Deze kan worden toegekend indien er sprake is van:
- het succesvol afronden van een uitzonderlijk zware incidentele opdracht;
- een buitengewoon snelle positieve ontwikkeling in de functie;
- goed functioneren, extra inspanning en tonen van veel inzet bij extra werkdruk (door bijv. ondercapaciteit of een incidentele opdracht) gedurende langere periode;
- het leveren van een bijdrage aan verbetering van kwaliteit, efficiëntie, effectiviteit; klantgerichtheid of aan de gewenste organisatiecultuur;
- in opvallende mate functioneren boven de gestelde eisen;
- bijzondere positieve invloed op de sfeer in relatie tot de werkomstandigheden.
De gratificaties dienen bruto toegekend te worden. Richtlijn is € 250,00 bruto.
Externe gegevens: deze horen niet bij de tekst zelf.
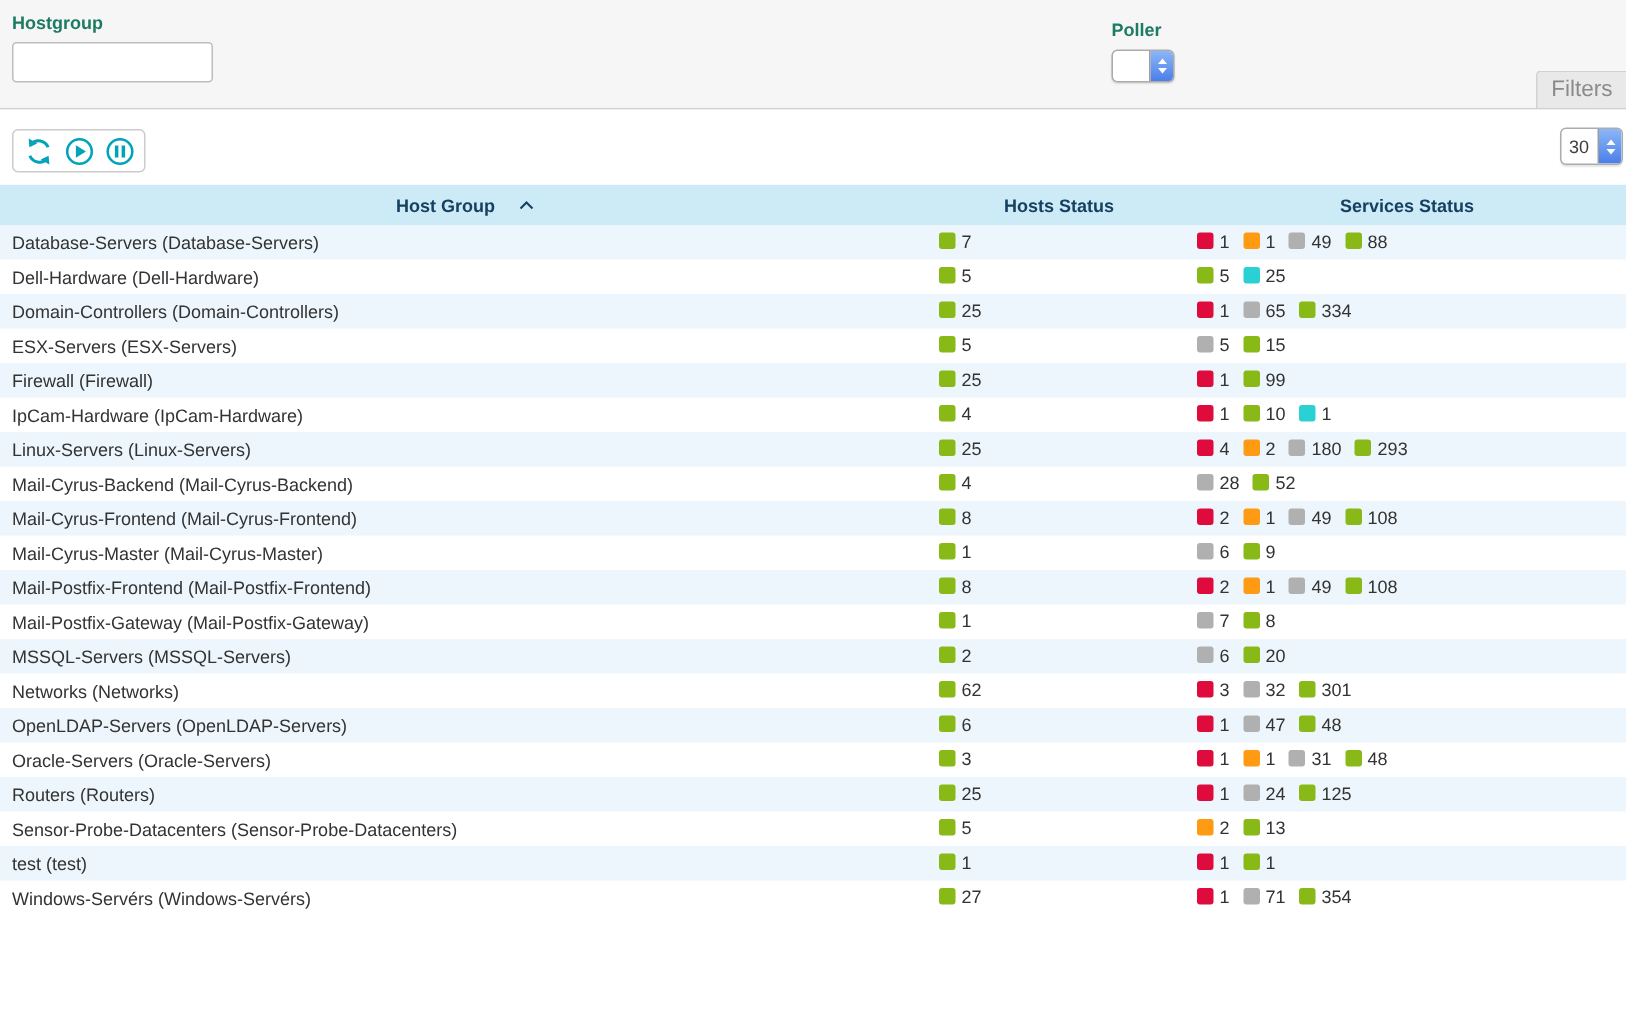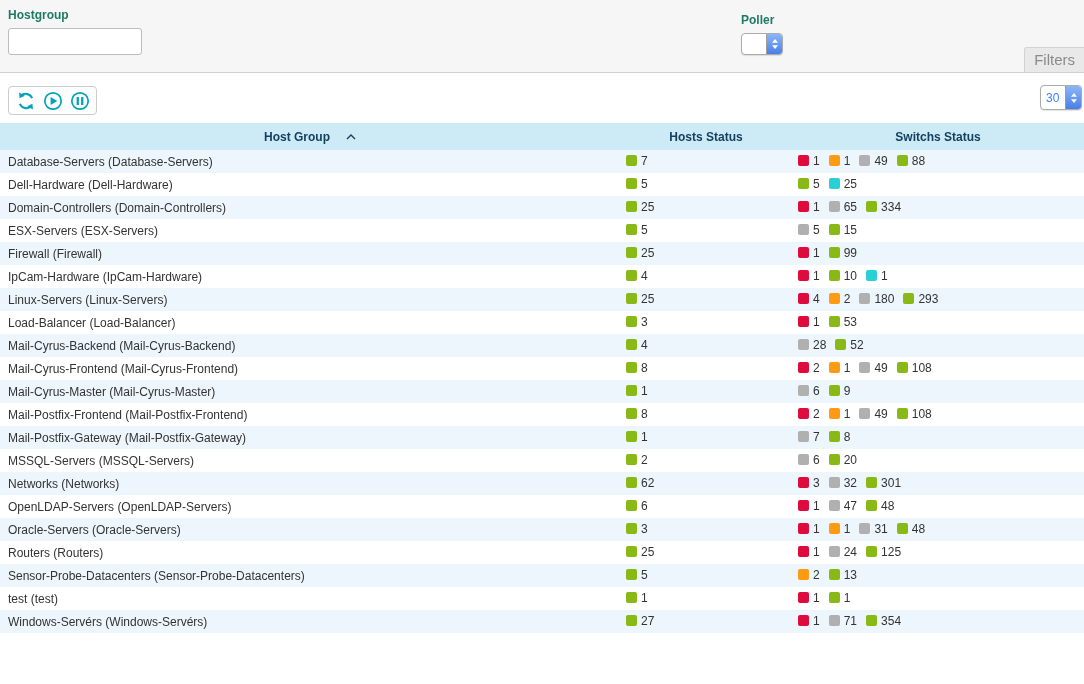--- a/index.html
+++ b/index.html
@@ -27,21 +27,21 @@
     width:134px; height:27px; border:1px solid #bdbdbd; border-radius:3px;
     background:#fff; padding:0 6px; font-size:12px; color:#333; outline:none;
   }
   .mac-select {
     display:inline-flex; align-items:stretch;
     background:#fff; border:1px solid #ababab; border-radius:4px;
     height:22px; overflow:hidden; cursor:default;
     box-shadow:0 1px 1px rgba(0,0,0,0.10);
   }
   .mac-select .val {
-    min-width:24px; padding:0 5px; font-size:11px; color:#3b82f6;
+    min-width:24px; padding:0 5px; font-size:11px; color:#404040;
     display:flex; align-items:center;text-align:center;
   }
   .mac-select .stepper {
     width:16px; background:linear-gradient(#8cb6f8,#4a7fe8);
     display:flex; align-items:center; justify-content:center;
     border-left:1px solid #9d9d9d;
   }
   .filters-tab {
     position:absolute; right:0; bottom:0;
     background:#e9e9e9; border:1px solid #d2d2d2; border-bottom:none; border-right:none;
@@ -169,21 +169,21 @@
           </span>
         </span>
       </th>
       <th>
         <span class="th-inner">
             <span>Hosts Status</span>
           </span>
       </th>
       <th>
         <span class="th-inner">
-            <span>Switchs Status</span>
+            <span>Services Status</span>
           </span>
       </th>
     </tr>
   </thead>
   <tbody>
   <tr>
     <td class="col-name"><span class="hg-name">Database-Servers (Database-Servers)</span></td>
     <td class="col-hosts"><span class="badges"><span class="badge">
               <span class="sq" style="background: rgb(136, 185, 23);"></span>
               <span class="num">7</span>
@@ -298,34 +298,20 @@
               <span class="num">2</span>
             </span><span class="badge">
               <span class="sq" style="background: rgb(176, 176, 176);"></span>
               <span class="num">180</span>
             </span><span class="badge">
               <span class="sq" style="background: rgb(136, 185, 23);"></span>
               <span class="num">293</span>
             </span></span></td>
   </tr>
 
-  <tr>
-    <td class="col-name"><span class="hg-name">Load-Balancer (Load-Balancer)</span></td>
-    <td class="col-hosts"><span class="badges"><span class="badge">
-              <span class="sq" style="background: rgb(136, 185, 23);"></span>
-              <span class="num">3</span>
-            </span></span></td>
-    <td class="col-services"><span class="badges"><span class="badge">
-              <span class="sq" style="background: rgb(224, 11, 61);"></span>
-              <span class="num">1</span>
-            </span><span class="badge">
-              <span class="sq" style="background: rgb(136, 185, 23);"></span>
-              <span class="num">53</span>
-            </span></span></td>
-  </tr>
 
   <tr>
     <td class="col-name"><span class="hg-name">Mail-Cyrus-Backend (Mail-Cyrus-Backend)</span></td>
     <td class="col-hosts"><span class="badges"><span class="badge">
               <span class="sq" style="background: rgb(136, 185, 23);"></span>
               <span class="num">4</span>
             </span></span></td>
     <td class="col-services"><span class="badges"><span class="badge">
               <span class="sq" style="background: rgb(176, 176, 176);"></span>
               <span class="num">28</span>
Voor het bepalen van de hoogte van de gratificatie dient rekening te worden gehouden met de volgende aspecten:
- de duur van de bijzondere prestatie
- de extra belasting voor de ambtenaar
- het niveau van de inspanning in relatie tot het functieniveau van de betrokken
Een groepsgratificatie kan worden toegekend indien een groep ambtenaren gezamenlijk en eenmalig een bijzondere prestatie heeft verricht. Dit is mogelijk als er sprake is van een eenmalige groepsopdracht die boven de functies uitstijgt en bijzondere inspanning en inzet heeft gevergd.
De voorstellen voor toekenning van een gratificatie worden door de coördinatoren en/of afdelingshoofden besproken met hun personeelsadviseur. Op grond van de ingediende voorstellen, stelt de desbetreffende personeelsadviseur de brief op en legt deze voor aan het MT-overleg t.b.v. een collegiale toetsing. In deze brief is verwoord (feiten, omstandigheden en argumenten) waarom een gratificatie is toegekend. Na akkoord van het MT wordt de brief aan de ambtenaar verstuurd.